Most search applications using Apache Lucene assign a unique id, or primary key, to each indexed document. While Lucene itself does not require this (it could care less!), the application usually needs it to later replace, delete or retrieve that one document by its external id. Most servers built on top of Lucene, such as Elasticsearch and Solr, require a unique id and can auto-generate one if you do not provide it.

Sometimes your id values are already pre-defined, for example if an external database or content management system assigned one, or if you must use a URI, but if you are free to assign your own ids then what works best for Lucene?

One obvious choice is Java's UUID class, which generates version 4 universally unique identifiers, but it turns out this is the worst choice for performance: it is 4X slower than the fastest.

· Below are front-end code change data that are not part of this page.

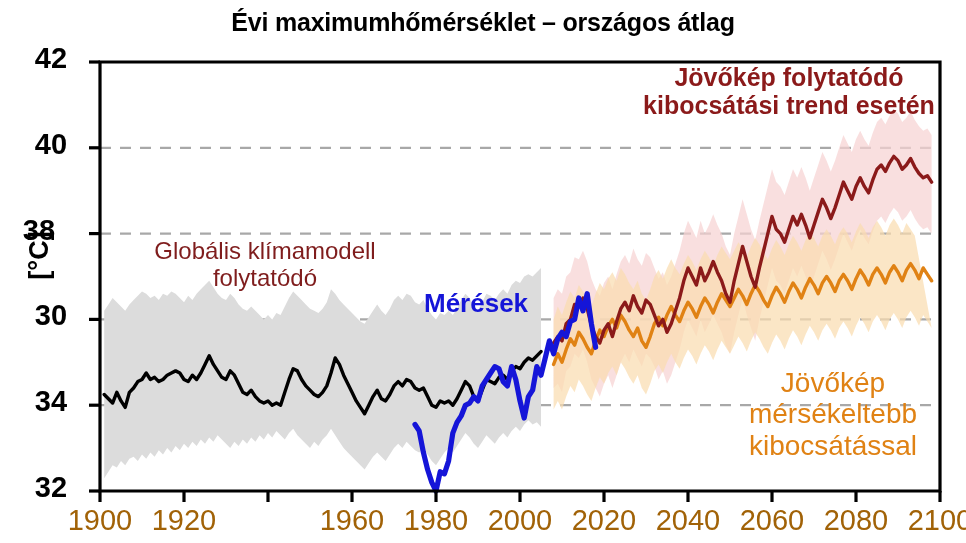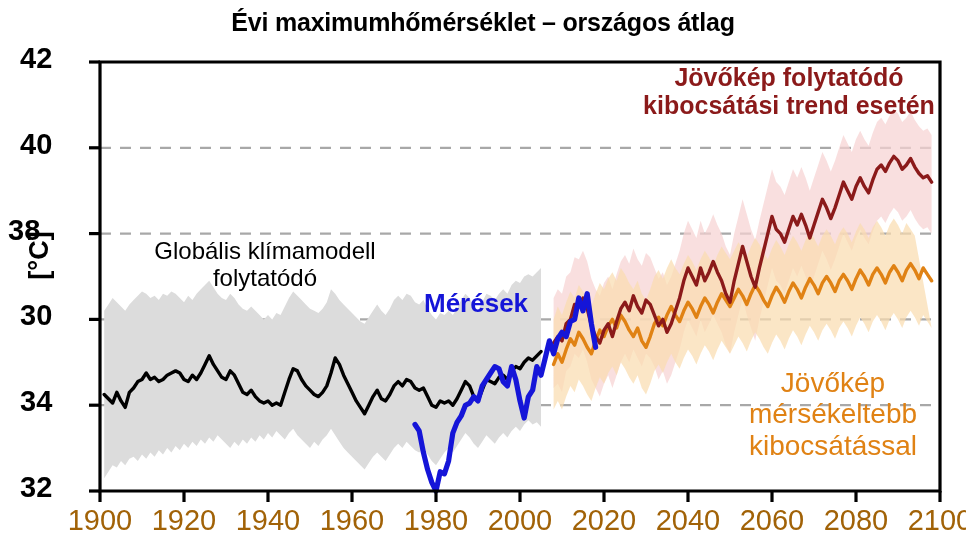--- a/index.html
+++ b/index.html
@@ -39,7 +39,7 @@
     position:absolute;
     right:0;
     width:60px;
-    text-align:left;
+    text-align:center;
     font-size:29px;
     font-weight:bold;
     color:#000;

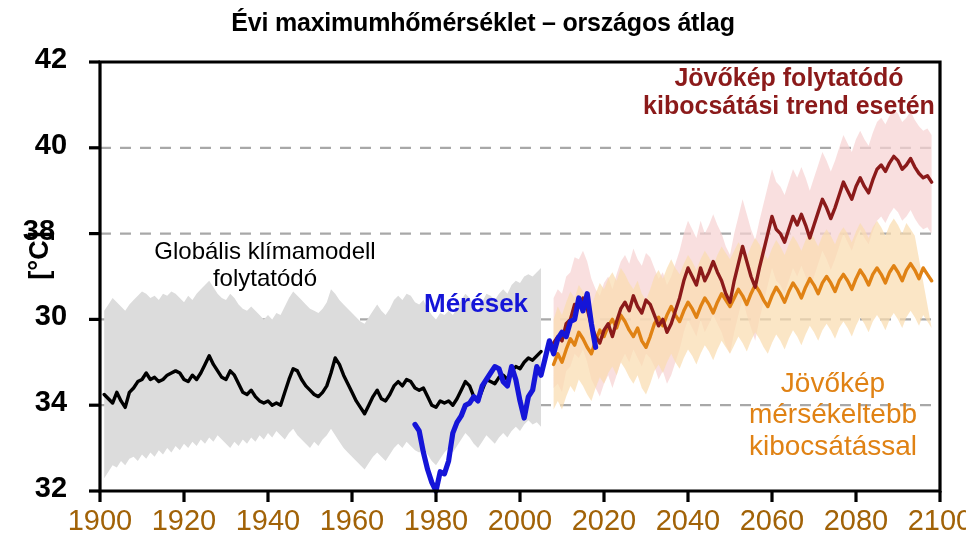--- a/index.html
+++ b/index.html
@@ -60,7 +60,7 @@
     line-height:1.12;
   }
   #annot-hist{
-    font-size:24px;color:#000000;font-weight:normal;
+    font-size:24px;color:#7f1d1d;font-weight:normal;
     left:140px;top:238px;width:250px;text-align:center;
   }
   #annot-meas{

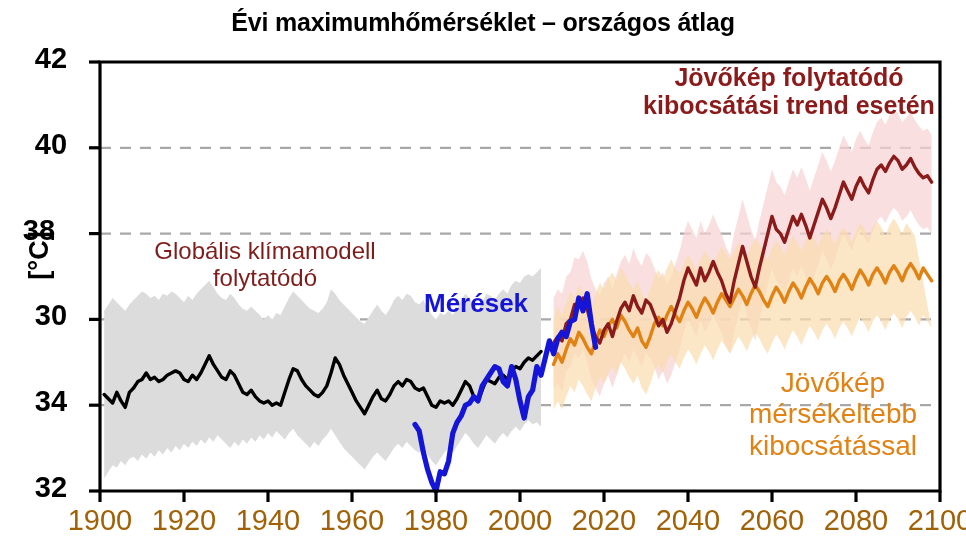--- a/index.html
+++ b/index.html
@@ -144,7 +144,6 @@
     <div class="ytick" style="left: 20px; top: 42px; width: 62px;">42</div>
     <div class="xtick" style="left: 40px; top: 504px;">1900</div>
     <div class="xtick" style="left: 124px; top: 504px;">1920</div>
-    <div class="xtick" style="left: 208px; top: 504px;">1940</div>
     <div class="xtick" style="left: 292px; top: 504px;">1960</div>
     <div class="xtick" style="left: 376px; top: 504px;">1980</div>
     <div class="xtick" style="left: 460px; top: 504px;">2000</div>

To understand why requires some understanding of how Lucene finds terms.

BlockTree terms dictionary

The purpose of the terms dictionary is to store all unique terms seen during indexing, and map each term to its metadata (docFreqtotalTermFreq, etc.), as well as the postings (documents, offsets, postings and payloads). When a term is requested, the terms dictionary must locate it in the on-disk index and return its metadata.

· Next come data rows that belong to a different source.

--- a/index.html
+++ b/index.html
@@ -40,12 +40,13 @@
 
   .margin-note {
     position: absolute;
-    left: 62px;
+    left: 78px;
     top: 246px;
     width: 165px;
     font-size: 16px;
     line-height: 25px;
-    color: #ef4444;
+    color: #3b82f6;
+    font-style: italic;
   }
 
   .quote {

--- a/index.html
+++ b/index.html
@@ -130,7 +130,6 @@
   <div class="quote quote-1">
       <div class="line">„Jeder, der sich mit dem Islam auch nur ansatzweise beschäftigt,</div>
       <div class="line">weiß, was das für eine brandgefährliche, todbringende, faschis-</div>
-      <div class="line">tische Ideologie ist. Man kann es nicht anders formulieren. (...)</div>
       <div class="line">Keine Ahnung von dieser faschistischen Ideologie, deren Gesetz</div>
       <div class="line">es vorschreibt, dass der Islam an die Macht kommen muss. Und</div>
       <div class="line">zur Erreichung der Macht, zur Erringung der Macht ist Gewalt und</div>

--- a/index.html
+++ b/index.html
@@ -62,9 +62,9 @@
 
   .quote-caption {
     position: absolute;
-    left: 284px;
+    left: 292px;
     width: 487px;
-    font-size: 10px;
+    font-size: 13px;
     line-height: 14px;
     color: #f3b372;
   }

The default codec uses the BlockTree terms dictionary, which stores all terms for each field in sorted binary order, and assigns the terms into blocks sharing a common prefix. Each block contains between 25 and 48 terms by default. It uses an in-memory prefix-trie index structure (an FST) to quickly map each prefix to the corresponding on-disk block, and on lookup it first checks the index based on the requested term's prefix, and then seeks to the appropriate on-disk block and scans to find the term.

In certain cases, when the terms in a segment have a predictable pattern, the terms index can know that the requested term cannot exist on-disk. This fast-match test can be a sizable performance gain especially when the index is cold (the pages are not cached by the the OS's IO cache) since it avoids a costly disk-seek. As Lucene is segment-based, a single id lookup must visit each segment until it finds a match, so quickly ruling out one or more segments can be a big win. It is also vital to keep your segment counts as low as possible!

Given this, fully random ids (like UUID V4) should perform worst, because they defeat the terms index fast-match test and require a disk seek for every segment. Ids with a predictable per-segment pattern, such as sequentially assigned values, or a timestamp, should perform best as they will maximize the gains from the terms index fast-match test.

Testing Performance

I created a simple performance tester to verify this; the full source code is here. The test first indexes 100 million ids into an index with 7/7/8 segment structure (7 big segments, 7 medium segments, 8 small segments), and then searches for a random subset of 2 million of the IDs, recording the best time of 5 runs. I used Java 1.7.0_55, on Ubuntu 14.04, with a 3.5 GHz Ivy Bridge Core i7 3770K.

Since Lucene's terms are now fully binary as of 4.0, the most compact way to store any value is in binary form where all 256 values of every byte are used. A 128-bit id value then requires 16 bytes.

I tested the following identifier sources:

For the UUIDs and Flake IDs I also tested binary encoding in addition to their standard (base 16 or 36) encoding. Note that I only tested lookup speed using one thread, but the results should scale linearly (on sufficiently concurrent hardware) as you add threads.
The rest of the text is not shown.